Albergue para damnificados del terremoto en Quibdó está en precarias condiciones: alerta de la Defensoría del Pueblo
La defensora del Pueblo, Iris Marín Ortiz, alertó sobre las condiciones del albergue habilitado en Quibdó para atender a las familias afectadas por el terremoto de magnitud 7,4 ocurrido el pasado 10 de agosto. La funcionaria también pidió acelerar los censos y reforzar la atención psicosocial a las comunidades afectadas.
Por: Nataly Ríos
La defensora del Pueblo, Iris Marín Ortiz, alertó sobre las condiciones del albergue habilitado en el Coliseo de Boxeo de Quibdó para atender a las familias afectadas por el terremoto de magnitud 7,4 ocurrido el pasado 10 de agosto. Durante su visita al Chocó, la funcionaria también pidió acelerar los censos de damnificados y reforzar la atención psicosocial, especialmente para niños, niñas y adolescentes.
Marín Ortiz recorrió varios de los sectores afectados por el movimiento telúrico, entre ellos los barrios El Futuro 1 y Medrano, además de la Universidad Tecnológica y el Hospital San Francisco de Asís. En estos lugares conoció las necesidades de las comunidades y señaló que, además de la atención inmediata, se requieren soluciones de vivienda y alivios económicos para las familias que perdieron sus hogares o sufrieron daños en sus viviendas.
Uno de los principales llamados de la Defensoría está relacionado con el albergue del Coliseo de Boxeo. Aunque reconoció que se trata de una respuesta de emergencia, la funcionaria advirtió que sus condiciones son insuficientes frente al número de personas que necesitan permanecer allí: “Es precario para la cantidad de familias, no hay suficientes colchonetas, tampoco tienen unos espacios diferenciados por familias”.

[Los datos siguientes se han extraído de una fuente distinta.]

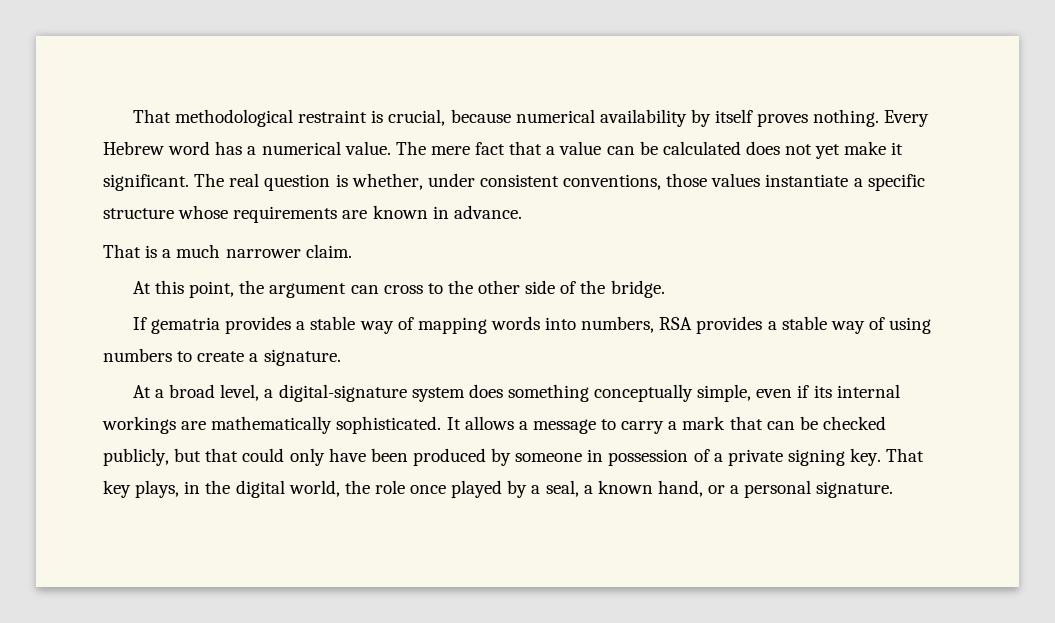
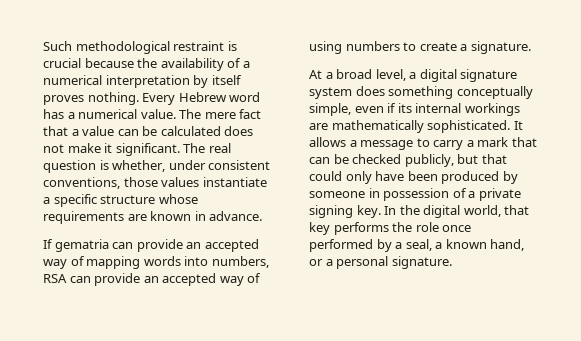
- That methodological restraint is crucial, because numerical availability by itself proves nothing.
+ Such methodological restraint is crucial because the availability of a numerical interpretation by itself proves nothing.
- The mere fact that a value can be calculated does not yet make it significant.
+ The mere fact that a value can be calculated does not make it significant.
- That is a much narrower claim.
- At this point, the argument can cross to the other side of the bridge.
- If gematria provides a stable way of mapping words into numbers, RSA provides a stable way of using numbers to create a signature.
+ If gematria can provide an accepted way of mapping words into numbers, RSA can provide an accepted way of using numbers to create a signature.
- At a broad level, a digital-signature system does something conceptually simple, even if its internal workings are mathematically sophisticated.
+ At a broad level, a digital signature system does something conceptually simple, even if its internal workings are mathematically sophisticated.
- That key plays, in the digital world, the role once played by a seal, a known hand, or a personal signature.
+ In the digital world, that key performs the role once performed by a seal, a known hand, or a personal signature.

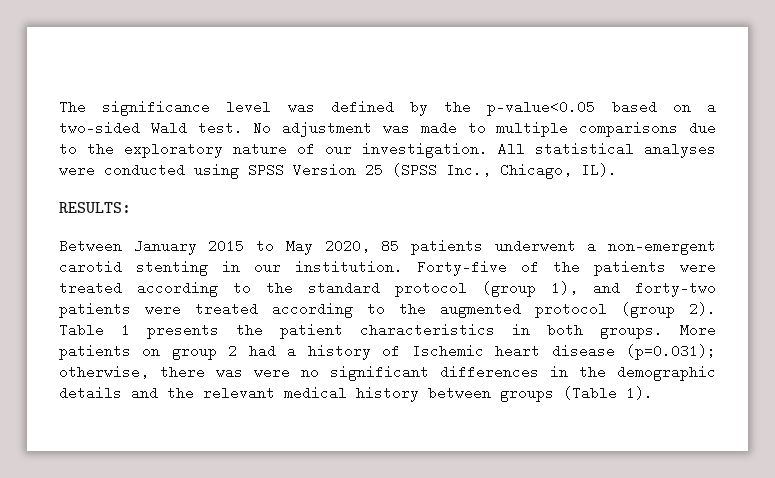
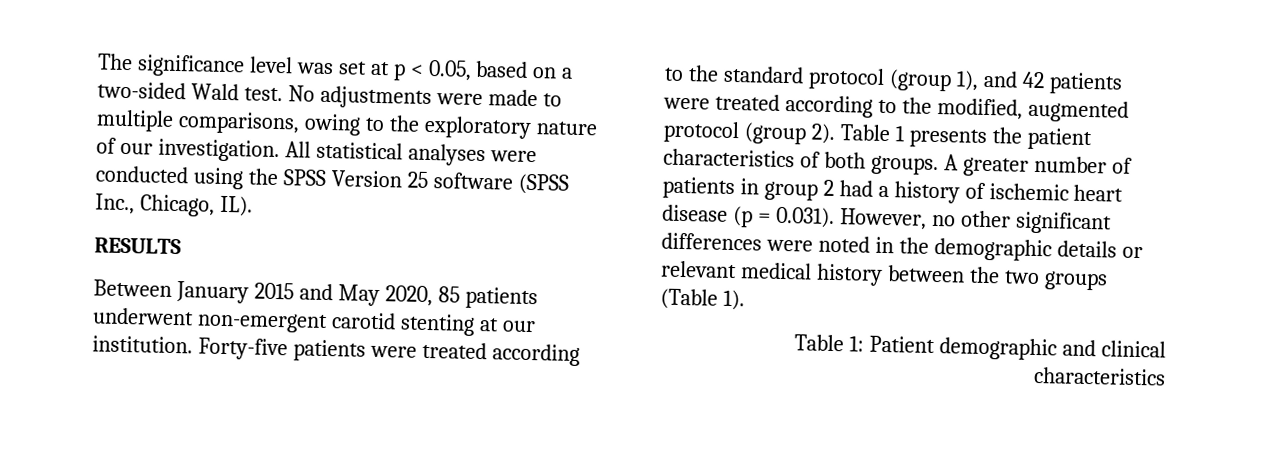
- The significance level was defined by the p-value<0.05 based on a two-sided Wald test.
+ The significance level was set at p < 0.05, based on a two-sided Wald test.
- No adjustment was made to multiple comparisons due to the exploratory nature of our investigation.
+ No adjustments were made to multiple comparisons, owing to the exploratory nature of our investigation.
- All statistical analyses were conducted using SPSS Version 25 (SPSS Inc., Chicago, IL).
+ All statistical analyses were conducted using the SPSS Version 25 software (SPSS Inc., Chicago, IL).
- RESULTS:
+ RESULTS
- Between January 2015 to May 2020, 85 patients underwent a non-emergent carotid stenting in our institution.
+ Between January 2015 and May 2020, 85 patients underwent non-emergent carotid stenting at our institution.
- Forty-five of the patients were treated according to the standard protocol (group 1), and forty-two patients were treated according to the augmented protocol (group 2).
+ Forty-five patients were treated according to the standard protocol (group 1), and 42 patients were treated according to the modified, augmented protocol (group 2).
- Table 1 presents the patient characteristics in both groups.
+ Table 1 presents the patient characteristics of both groups.
- More patients on group 2 had a history of Ischemic heart disease (p=0.031); otherwise, there was were no significant differences in the demographic details and the relevant medical history between groups (Table 1).
+ A greater number of patients in group 2 had a history of ischemic heart disease (p = 0.031). However, no other significant differences were noted in the demographic details or relevant medical history between the two groups (Table 1).
+ Table 1: Patient demographic and clinical characteristics

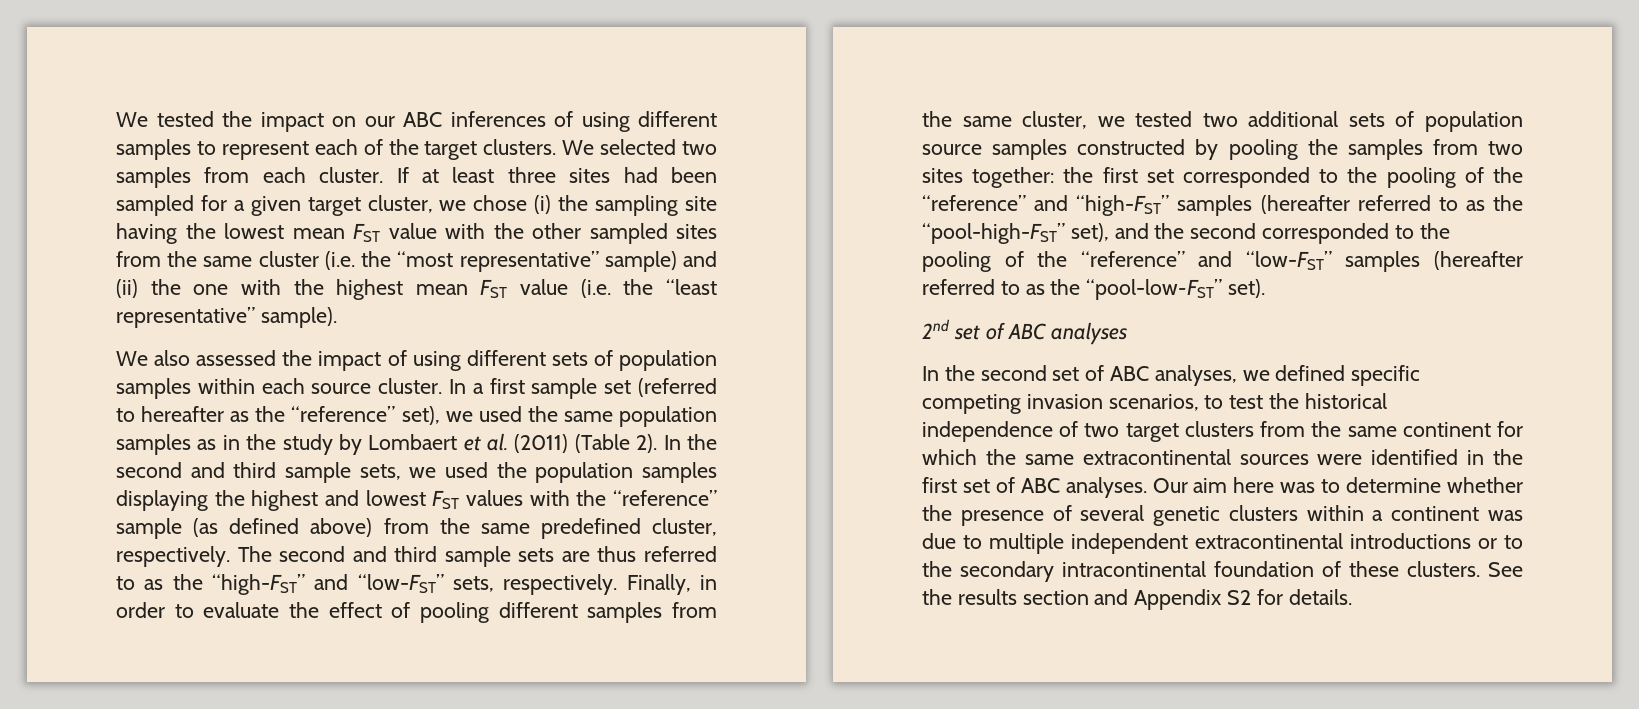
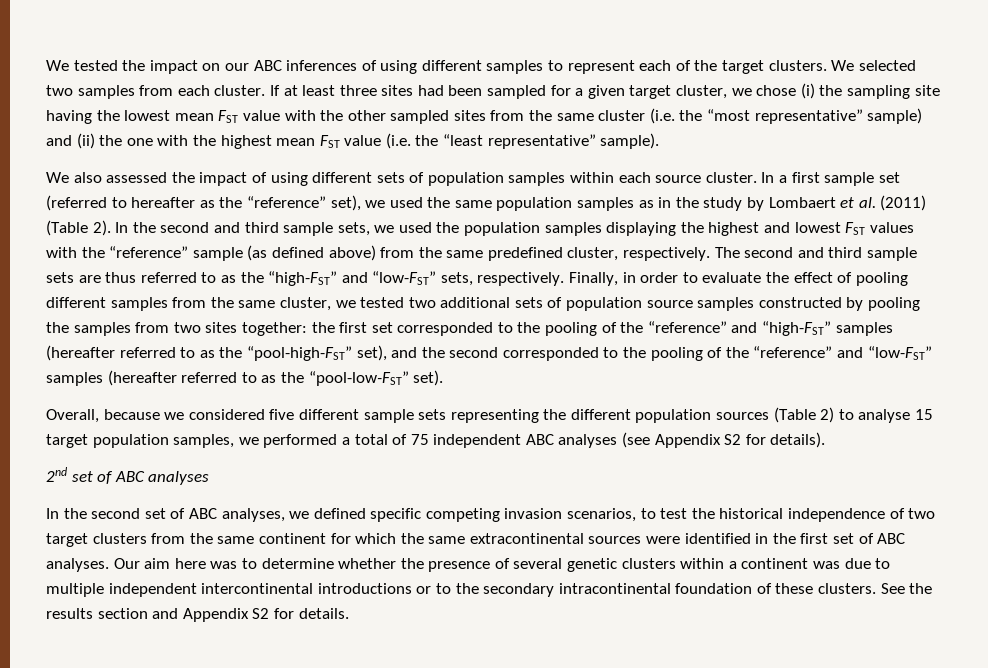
+ Overall, because we considered five different sample sets representing the different population sources (Table 2) to analyse 15 target population samples, we performed a total of 75 independent ABC analyses (see Appendix S2 for details).
- Our aim here was to determine whether the presence of several genetic clusters within a continent was due to multiple independent extracontinental introductions or to the secondary intracontinental foundation of these clusters.
+ Our aim here was to determine whether the presence of several genetic clusters within a continent was due to multiple independent intercontinental introductions or to the secondary intracontinental foundation of these clusters.

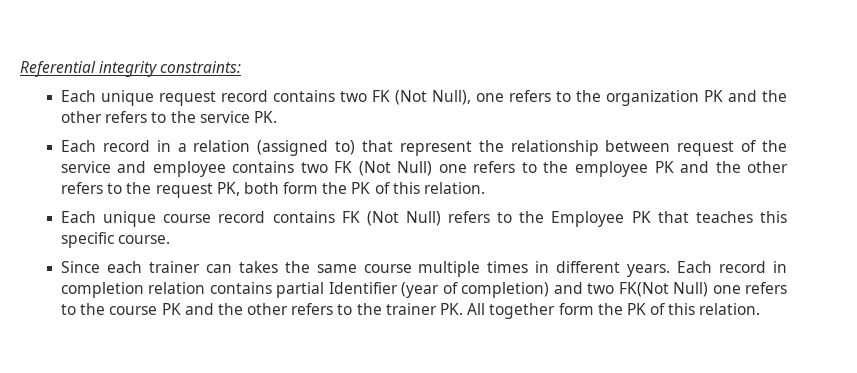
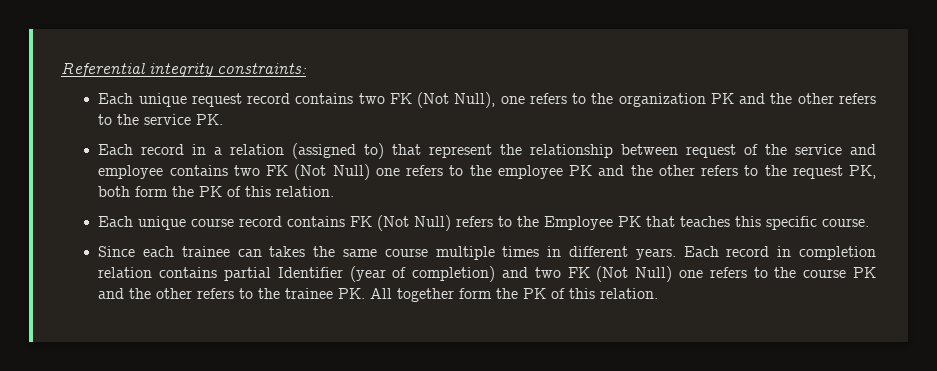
- Since each trainer can takes the same course multiple times in different years.
+ Since each trainee can takes the same course multiple times in different years.
- Each record in completion relation contains partial Identifier (year of completion) and two FK(Not Null) one refers to the course PK and the other refers to the trainer PK. All together form the PK of this relation.
+ Each record in completion relation contains partial Identifier (year of completion) and two FK (Not Null) one refers to the course PK and the other refers to the trainee PK. All together form the PK of this relation.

Piden acelerar los censos de damnificados
Otro de los puntos que preocupa a la Defensoría es la falta de información completa sobre la población afectada. Marín Ortiz insistió en la necesidad de avanzar rápidamente con los censos y la evaluación de daños para establecer la verdadera dimensión de la emergencia.
La funcionaria señaló que incluso trabajadores de la Defensoría resultaron afectados por el terremoto y que la sede regional de la entidad también sufrió daños.
Tras reunirse con el alcalde de Quibdó, Rafael Andrés Bolaños Pino, la defensora planteó como prioridades el avance de los censos, el mejoramiento del albergue y la continuidad del servicio educativo para los menores afectados.
“Sabemos que es una dificultad muy grande, pero hay que pensar formas para que los niños estén ocupados y puedan retomar sus estudios”, manifestó.
Hospital tiene una sobreocupación del 160 por ciento
En materia de salud, Marín Ortiz destacó la coordinación entre las autoridades y las instituciones que han atendido a los heridos, pero advirtió sobre las dificultades que persisten en el Hospital San Francisco de Asís.
Según explicó, el centro asistencial presenta una sobreocupación del 160 por ciento y, aunque cuenta con una planta eléctrica, necesita una conexión estable y mejores condiciones de acceso a internet.
La Defensoría también puso el foco en la salud mental de las personas afectadas. De acuerdo con la funcionaria, una de las principales solicitudes de la comunidad es contar con atención psicosocial, particularmente para niños, niñas y adolescentes, debido al impacto emocional que ha dejado el terremoto.
Alertan por comunidades indígenas
La Defensoría del Pueblo también pidió que las autoridades visiten 32 asentamientos indígenas de Quibdó en los que, según la entidad, todavía no ha llegado ningún funcionario estatal para verificar las condiciones en las que se encuentran sus habitantes después del terremoto.
La funcionaria solicitó además que se contemplen mecanismos para facilitar el acceso de los damnificados a créditos. Explicó que algunas familias tienen dificultades para acceder a créditos hipotecarios debido a problemas relacionados con la titularidad de sus terrenos.
Para la defensora, finalizar las labores de rescate marca el cierre de una primera etapa de la emergencia y el comienzo de una fase centrada en la recuperación y atención de las comunidades afectadas.